Posted on 02/03/2014 5:12:40 AM PST by SeekAndFind

Unless you are exceptionally coldblooded, it's hard not to be disturbed by today's huge economic inequality. The gap between the rich and the poor is enormous, wider than most Americans would (almost certainly) wish. But this incontestable reality has made economic inequality a misleading intellectual fad, blamed for many of our problems. Actually, the reverse is true: Economic inequality is usually a consequence of our problems and not a cause.

For starters, the poor are not poor because the rich are rich. The two conditions are generally unrelated. Mostly, the rich got rich by running profitable small businesses (car dealerships, builders), creating big enterprises (Google, Microsoft), being at the top of lucrative occupations (bankers, lawyers, doctors, actors, athletes), managing major companies or inheriting fortunes. By contrast, the very poor often face circumstances that make their lives desperate. In an interview with the New Yorker, President Obama recently put it this way:

"[The] ‘pathologies' that used to be attributed to the African-American community in particular - single-parent households, and drug abuse, and men dropping out of the labor force, and an underground economy - [are now seen] in larger numbers in white working-class communities."

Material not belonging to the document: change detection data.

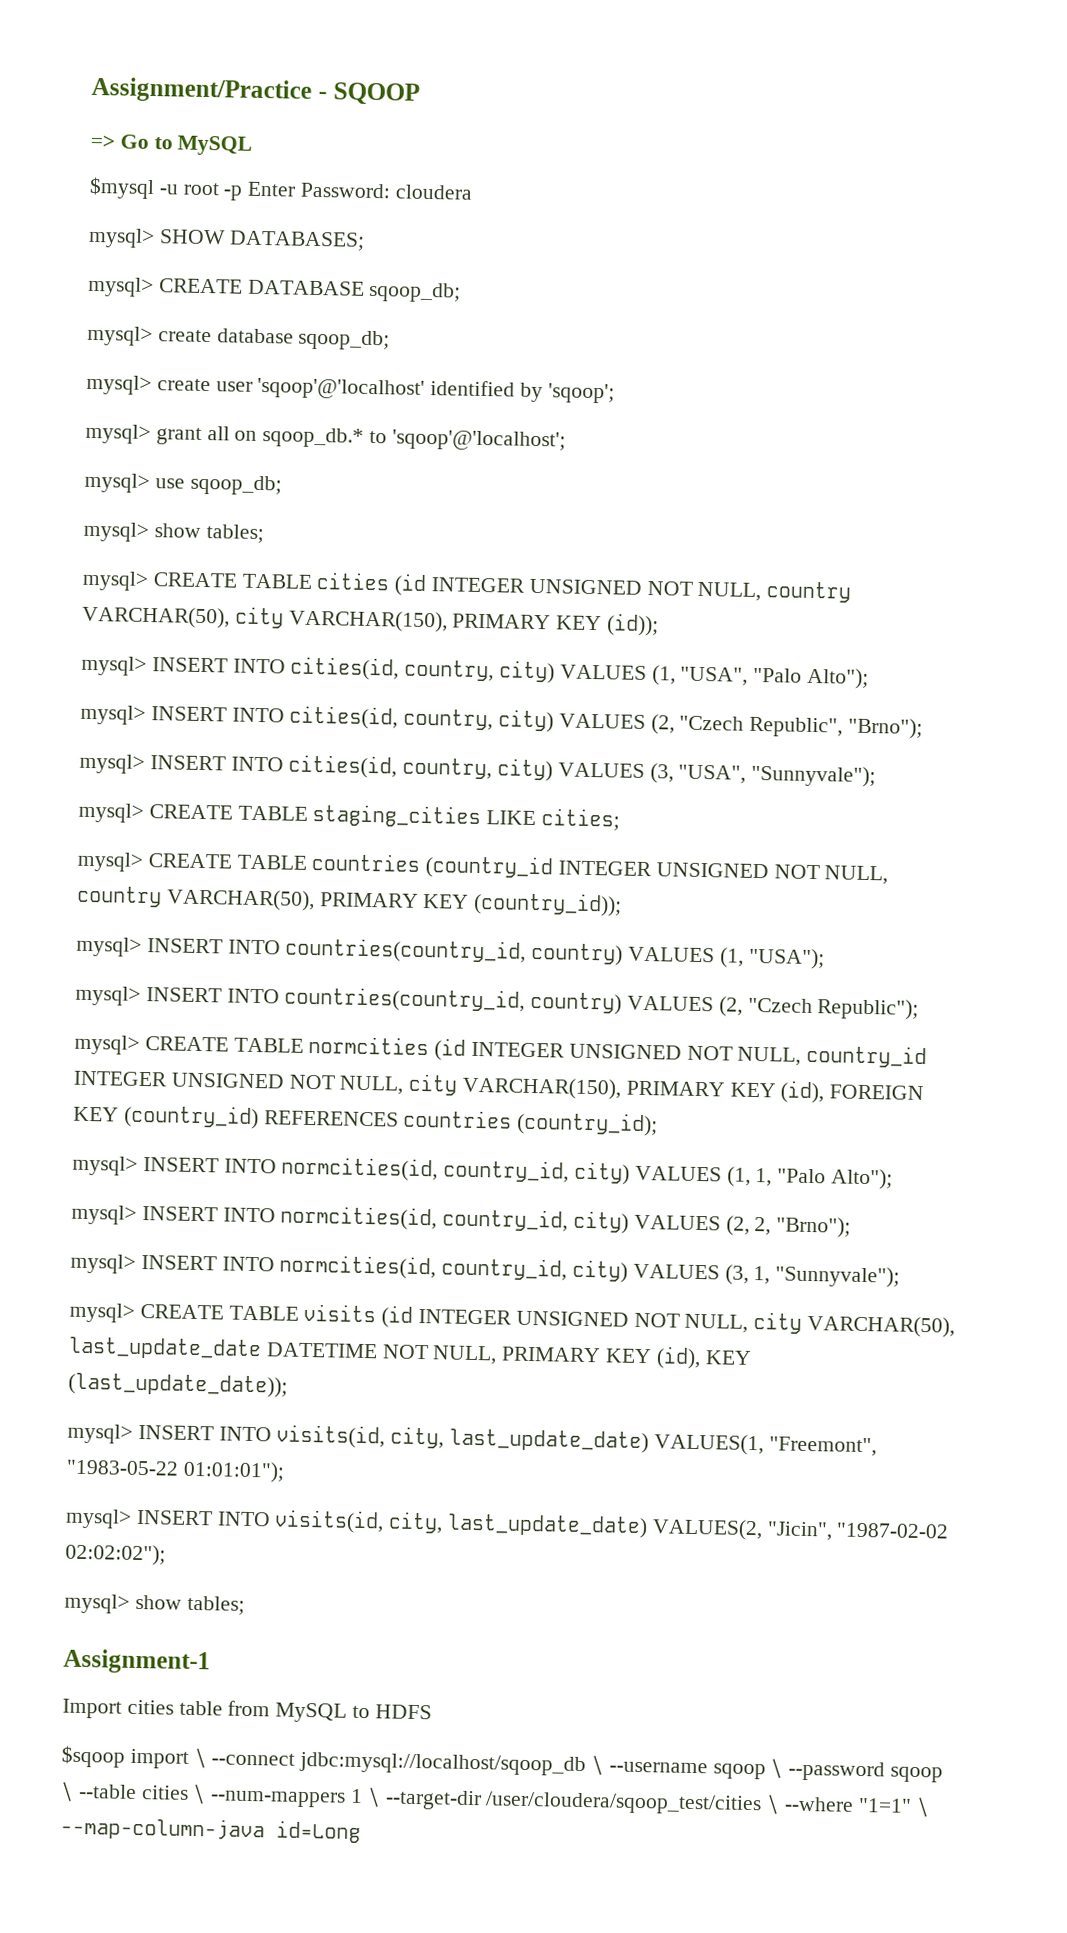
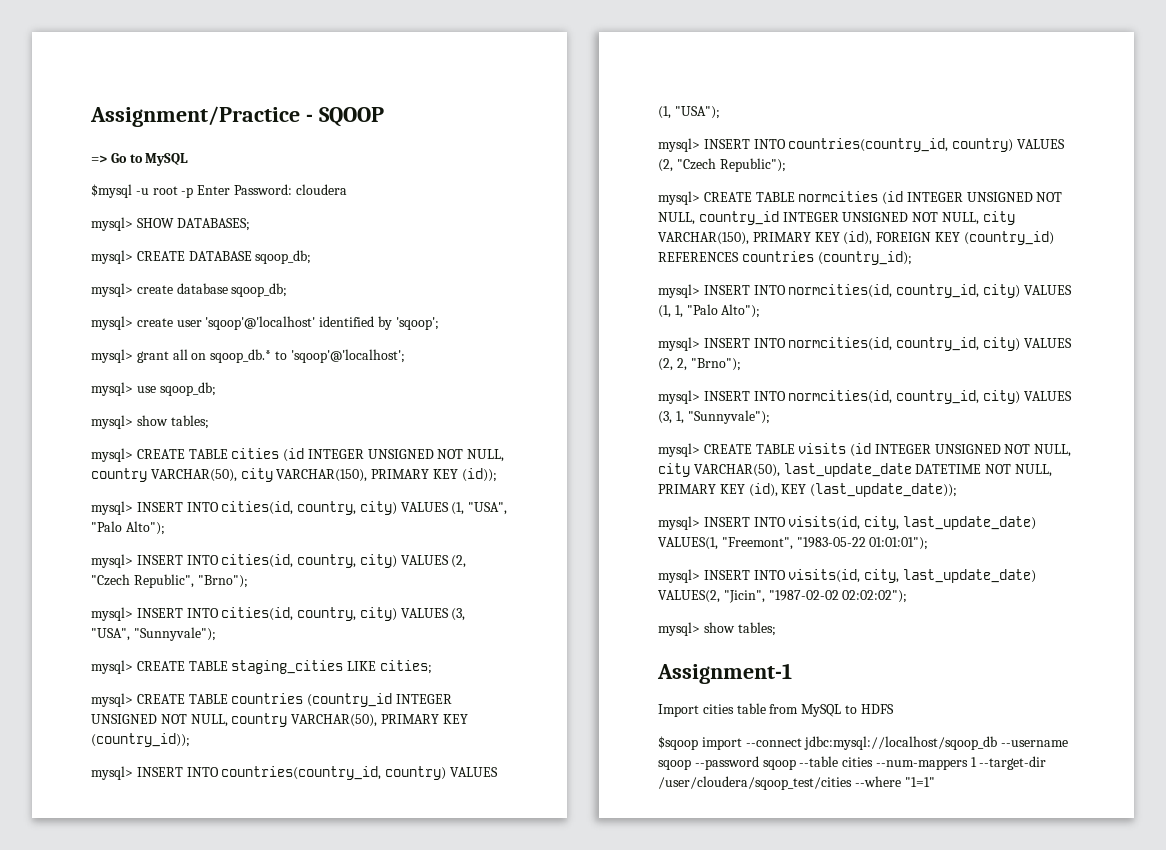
[193,1748,207,1769] \ -> (742, 743) none
[591,1755,605,1776] \ -> (998, 743) none
[770,1758,784,1779] \ -> (691, 764) none
[60,1781,74,1802] \ -> (796, 764) none
[192,1784,207,1805] \ -> (874, 762) none
[366,1787,381,1808] \ -> (977, 762) none
[766,1794,781,1815] \ -> (852, 783) none
[915,1797,930,1818] [60,1816,361,1844] \ --map-column-java id=Long -> (935, 782) none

Solutions elude us. Though some low-income workers would benefit from a higher minimum wage, most of the very poor would not. They're not in the labor force; they either can't work - too young, old, disabled or unskilled - or won't. Of the 46 million people below the government's poverty line in 2012, only 6 percent had year-round full-time jobs. Among men 25 to 55 with a high school diploma or less, the share with jobs fell from more than 90 percent in 1970 to less than 75 percent in 2010. For African American men ages 20 to 24, less than half were working.

(Excerpt) Read more at realclearmarkets.com ...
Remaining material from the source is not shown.